▶ What to do:
All of the records should be reproduced word for word, but no images may appear in the copy.

▶ Dataset content:

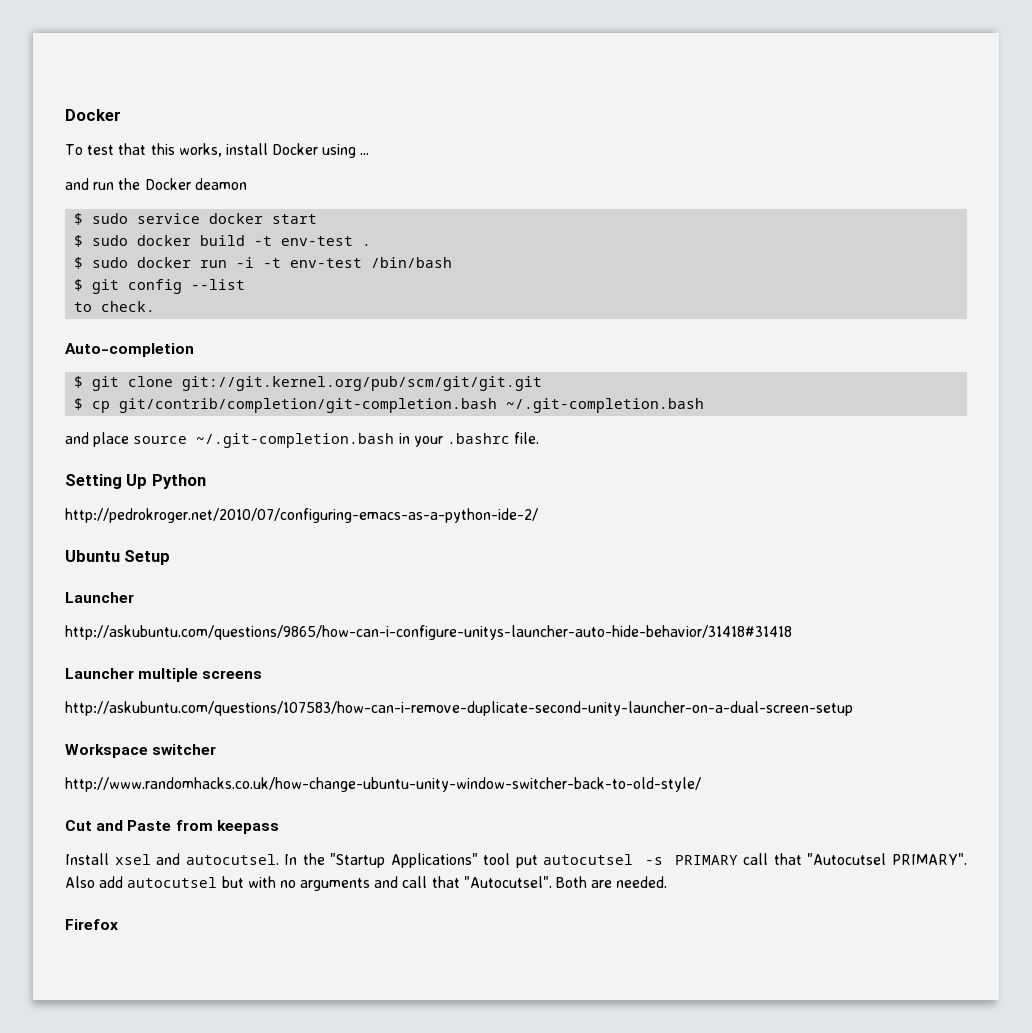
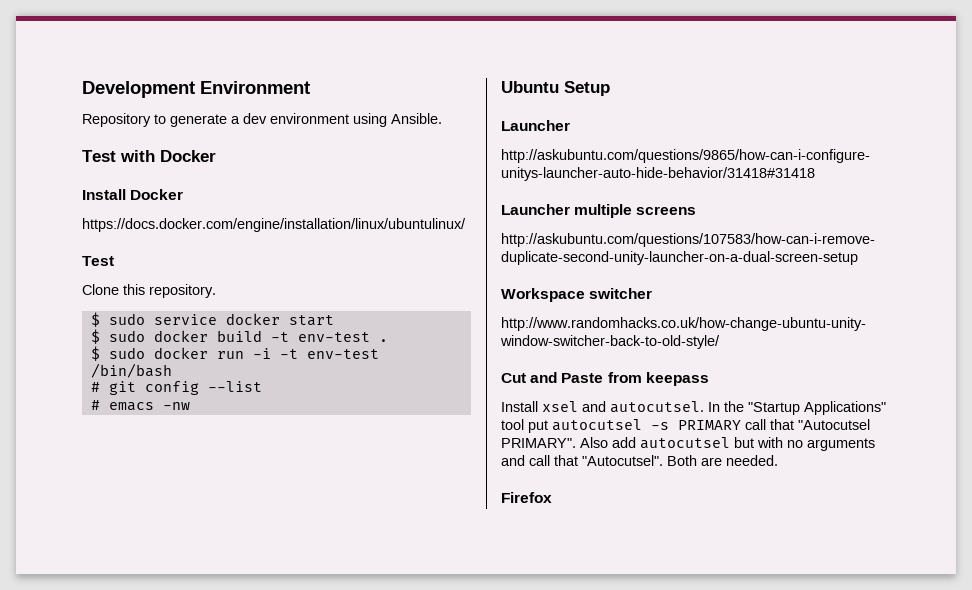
[65,109,121,121] [65,143,370,158] [65,178,247,190] Docker // To test that this works, install Docker using ... // and run the Docker deamon -> [82,81,310,98] [82,113,442,127] [82,150,216,162] [82,189,184,200] [82,218,466,232] [82,256,114,266] [82,284,216,298] Development Environment // Repository to generate a dev environment using Ansible. // Test with Docker // Install Docker // https://docs.docker.com/engine/installation/linux/ubuntulinux/ // Test // Clone this repository.
[74,279,84,291] $ -> [90,382,100,392] #
[74,301,156,312] [65,343,194,357] [74,376,543,391] [74,398,705,413] [65,432,540,448] [65,474,206,489] [65,508,538,523] to check. // Auto-completion // $ git clone git://git.kernel.org/pub/scm/git/git.git // $ cp git/contrib/completion/git-completion.bash ~/.git-completion.bash // and place source ~/.git-completion.bash in your .bashrc file. // Setting Up Python // http://pedrokroger.net/2010/07/configuring-emacs-as-a-python-ide-2/ -> [90,400,190,411] # emacs -nw

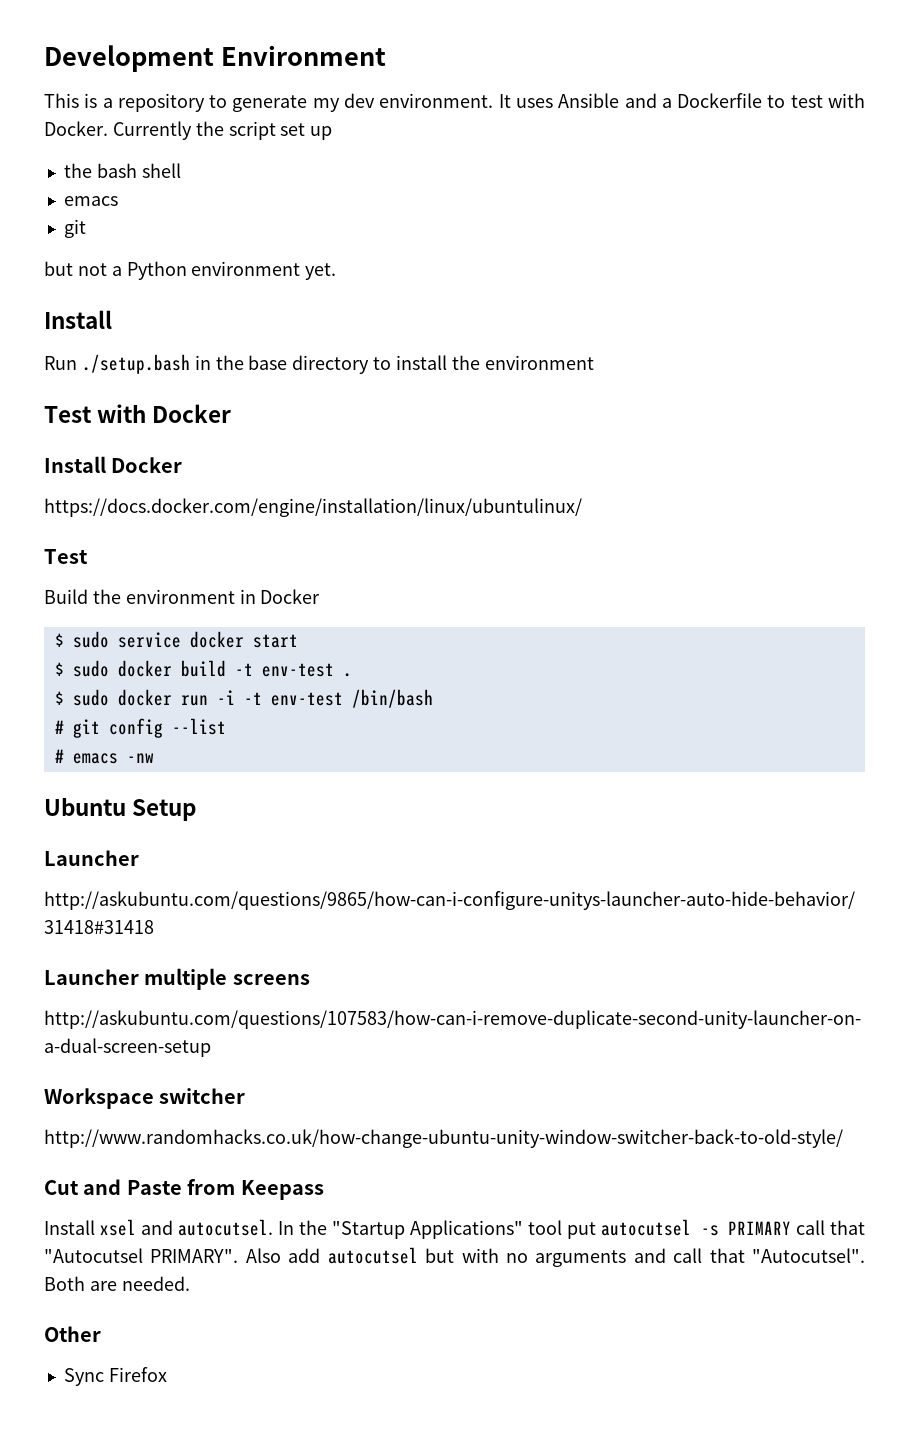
[82,113,442,127] Repository to generate a dev environment using Ansible. -> [44,93,865,112] [44,121,333,140] [63,163,181,178] [63,196,118,206] [63,219,86,238] [44,261,337,280] [44,310,112,329] [44,354,594,374] This is a repository to generate my dev environment. It uses Ansible and a Dockerfile to test with Docker. Currently the script set up // the bash shell // emacs // git // but not a Python environment yet. // Install // Run ./setup.bash in the base directory to install the environment
[82,284,216,298] Clone this repository. -> [44,589,321,604] Build the environment in Docker
[645,372,709,386] keepass -> [240,1180,324,1200] Keepass
(778, 460) none -> [44,1326,101,1342] [63,1368,104,1386] Other // Sync

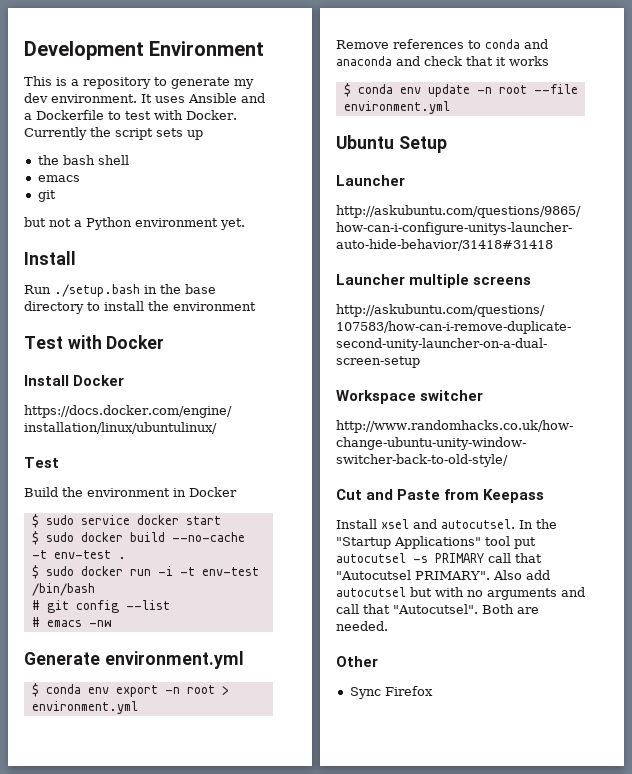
[280,123,306,136] set -> [156,128,183,137] sets
(226, 668) none -> [171,532,245,542] --no-cache
(154, 758) none -> [24,651,244,669] [31,683,229,697] [31,701,138,714] [336,39,548,49] [336,56,549,66] [343,83,578,97] [343,101,450,114] // Generate environment.yml // $ conda env export -n root > environment.yml // Remove references to conda and anaconda and check that it works // $ conda env update -n root --file environment.yml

▶ Your solution:
[65,109,121,121] [65,143,370,158] [65,178,247,190] Docker // To test that this works, install Docker using ... // and run the Docker deamon -> [82,81,310,98] [82,113,442,127] [82,150,216,162] [82,189,184,200] [82,218,466,232] [82,256,114,266] [82,284,216,298] Development Environment // Repository to generate a dev environment using Ansible. // Test with Docker // Install Docker // https://docs.docker.com/engine/installation/linux/ubuntulinux/ // Test // Clone this repository.
[74,279,84,291] $ -> [90,382,100,392] #
[74,301,156,312] [65,343,194,357] [74,376,543,391] [74,398,705,413] [65,432,540,448] [65,474,206,489] [65,508,538,523] to check. // Auto-completion // $ git clone git://git.kernel.org/pub/scm/git/git.git // $ cp git/contrib/completion/git-completion.bash ~/.git-completion.bash // and place source ~/.git-completion.bash in your .bashrc file. // Setting Up Python // http://pedrokroger.net/2010/07/configuring-emacs-as-a-python-ide-2/ -> [90,400,190,411] # emacs -nw

[82,113,442,127] Repository to generate a dev environment using Ansible. -> [44,93,865,112] [44,121,333,140] [63,163,181,178] [63,196,118,206] [63,219,86,238] [44,261,337,280] [44,310,112,329] [44,354,594,374] This is a repository to generate my dev environment. It uses Ansible and a Dockerfile to test with Docker. Currently the script set up // the bash shell // emacs // git // but not a Python environment yet. // Install // Run ./setup.bash in the base directory to install the environment
[82,284,216,298] Clone this repository. -> [44,589,321,604] Build the environment in Docker
[645,372,709,386] keepass -> [240,1180,324,1200] Keepass
(778, 460) none -> [44,1326,101,1342] [63,1368,104,1386] Other // Sync

[280,123,306,136] set -> [156,128,183,137] sets
(226, 668) none -> [171,532,245,542] --no-cache
(154, 758) none -> [24,651,244,669] [31,683,229,697] [31,701,138,714] [336,39,548,49] [336,56,549,66] [343,83,578,97] [343,101,450,114] // Generate environment.yml // $ conda env export -n root > environment.yml // Remove references to conda and anaconda and check that it works // $ conda env update -n root --file environment.yml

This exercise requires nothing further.